* **What this task involves**
Filter the records below for the word "variants". Copy each line that holds it.

* **Given entries**

=====

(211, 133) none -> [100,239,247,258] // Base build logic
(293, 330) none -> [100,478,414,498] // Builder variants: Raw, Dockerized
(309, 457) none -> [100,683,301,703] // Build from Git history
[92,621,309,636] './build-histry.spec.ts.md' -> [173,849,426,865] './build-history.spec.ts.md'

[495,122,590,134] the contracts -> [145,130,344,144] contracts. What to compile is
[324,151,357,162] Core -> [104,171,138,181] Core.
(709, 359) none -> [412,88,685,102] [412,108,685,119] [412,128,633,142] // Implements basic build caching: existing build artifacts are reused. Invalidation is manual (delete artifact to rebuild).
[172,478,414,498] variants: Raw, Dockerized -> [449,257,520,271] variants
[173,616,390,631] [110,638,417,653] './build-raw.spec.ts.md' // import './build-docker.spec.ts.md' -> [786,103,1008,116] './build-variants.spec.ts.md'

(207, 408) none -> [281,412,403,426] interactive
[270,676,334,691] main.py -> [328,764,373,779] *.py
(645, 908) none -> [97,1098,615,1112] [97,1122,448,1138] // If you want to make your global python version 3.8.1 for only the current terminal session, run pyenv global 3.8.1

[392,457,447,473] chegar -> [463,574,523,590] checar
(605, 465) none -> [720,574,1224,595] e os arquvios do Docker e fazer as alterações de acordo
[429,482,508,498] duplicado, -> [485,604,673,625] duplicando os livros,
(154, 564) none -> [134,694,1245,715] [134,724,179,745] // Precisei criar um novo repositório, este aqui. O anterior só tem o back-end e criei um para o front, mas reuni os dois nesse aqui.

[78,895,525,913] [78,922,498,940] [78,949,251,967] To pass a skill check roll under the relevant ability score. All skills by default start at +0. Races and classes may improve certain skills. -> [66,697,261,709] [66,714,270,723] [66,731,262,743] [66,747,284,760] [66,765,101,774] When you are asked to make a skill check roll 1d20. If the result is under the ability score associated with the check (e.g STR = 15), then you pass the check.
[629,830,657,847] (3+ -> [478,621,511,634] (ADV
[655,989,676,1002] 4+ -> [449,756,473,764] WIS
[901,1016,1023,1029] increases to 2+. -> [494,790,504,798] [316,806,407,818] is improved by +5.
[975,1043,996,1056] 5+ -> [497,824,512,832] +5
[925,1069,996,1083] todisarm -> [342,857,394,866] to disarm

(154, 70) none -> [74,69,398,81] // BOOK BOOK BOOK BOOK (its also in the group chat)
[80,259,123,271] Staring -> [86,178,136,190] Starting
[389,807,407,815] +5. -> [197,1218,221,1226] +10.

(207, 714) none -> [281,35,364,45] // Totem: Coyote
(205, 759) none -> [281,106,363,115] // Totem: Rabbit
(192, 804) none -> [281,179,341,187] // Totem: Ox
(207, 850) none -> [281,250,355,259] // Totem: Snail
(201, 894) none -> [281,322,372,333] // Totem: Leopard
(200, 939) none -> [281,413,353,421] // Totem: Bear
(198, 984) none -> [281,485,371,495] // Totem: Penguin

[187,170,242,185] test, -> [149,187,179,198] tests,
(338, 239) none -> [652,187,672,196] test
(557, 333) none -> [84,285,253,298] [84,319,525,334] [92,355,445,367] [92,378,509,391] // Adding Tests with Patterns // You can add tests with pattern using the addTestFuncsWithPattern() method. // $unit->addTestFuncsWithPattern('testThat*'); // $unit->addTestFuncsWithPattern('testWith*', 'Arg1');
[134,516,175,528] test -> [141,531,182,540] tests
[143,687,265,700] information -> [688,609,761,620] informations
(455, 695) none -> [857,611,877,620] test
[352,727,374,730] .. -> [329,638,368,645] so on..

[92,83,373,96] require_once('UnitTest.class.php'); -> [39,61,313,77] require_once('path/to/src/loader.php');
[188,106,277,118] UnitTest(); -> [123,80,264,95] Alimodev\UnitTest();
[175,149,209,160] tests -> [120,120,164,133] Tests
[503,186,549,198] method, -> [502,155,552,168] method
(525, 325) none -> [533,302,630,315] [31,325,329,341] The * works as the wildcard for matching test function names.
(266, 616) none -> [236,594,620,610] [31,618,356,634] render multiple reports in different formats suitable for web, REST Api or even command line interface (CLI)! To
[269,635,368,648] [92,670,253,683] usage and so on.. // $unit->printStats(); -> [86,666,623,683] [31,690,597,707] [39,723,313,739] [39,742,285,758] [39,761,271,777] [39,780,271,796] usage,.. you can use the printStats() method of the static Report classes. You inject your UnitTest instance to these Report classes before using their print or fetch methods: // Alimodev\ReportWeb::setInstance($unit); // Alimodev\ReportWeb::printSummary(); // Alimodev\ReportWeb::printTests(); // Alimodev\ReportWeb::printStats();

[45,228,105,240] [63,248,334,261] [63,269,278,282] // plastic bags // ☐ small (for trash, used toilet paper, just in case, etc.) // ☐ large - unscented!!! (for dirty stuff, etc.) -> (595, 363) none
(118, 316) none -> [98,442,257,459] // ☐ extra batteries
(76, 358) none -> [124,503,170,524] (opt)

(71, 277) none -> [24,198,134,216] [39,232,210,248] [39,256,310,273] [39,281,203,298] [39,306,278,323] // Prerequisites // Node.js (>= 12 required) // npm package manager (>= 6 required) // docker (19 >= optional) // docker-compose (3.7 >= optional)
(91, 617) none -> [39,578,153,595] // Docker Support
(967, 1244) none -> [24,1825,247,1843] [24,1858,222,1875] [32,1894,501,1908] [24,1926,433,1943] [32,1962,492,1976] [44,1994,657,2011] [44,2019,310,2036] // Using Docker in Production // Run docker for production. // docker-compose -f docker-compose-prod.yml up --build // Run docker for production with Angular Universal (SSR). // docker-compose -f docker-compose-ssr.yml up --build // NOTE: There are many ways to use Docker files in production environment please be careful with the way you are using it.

=====

* **Written solution**
(293, 330) none -> [100,478,414,498] // Builder variants: Raw, Dockerized
[172,478,414,498] variants: Raw, Dockerized -> [449,257,520,271] variants
[173,616,390,631] [110,638,417,653] './build-raw.spec.ts.md' // import './build-docker.spec.ts.md' -> [786,103,1008,116] './build-variants.spec.ts.md'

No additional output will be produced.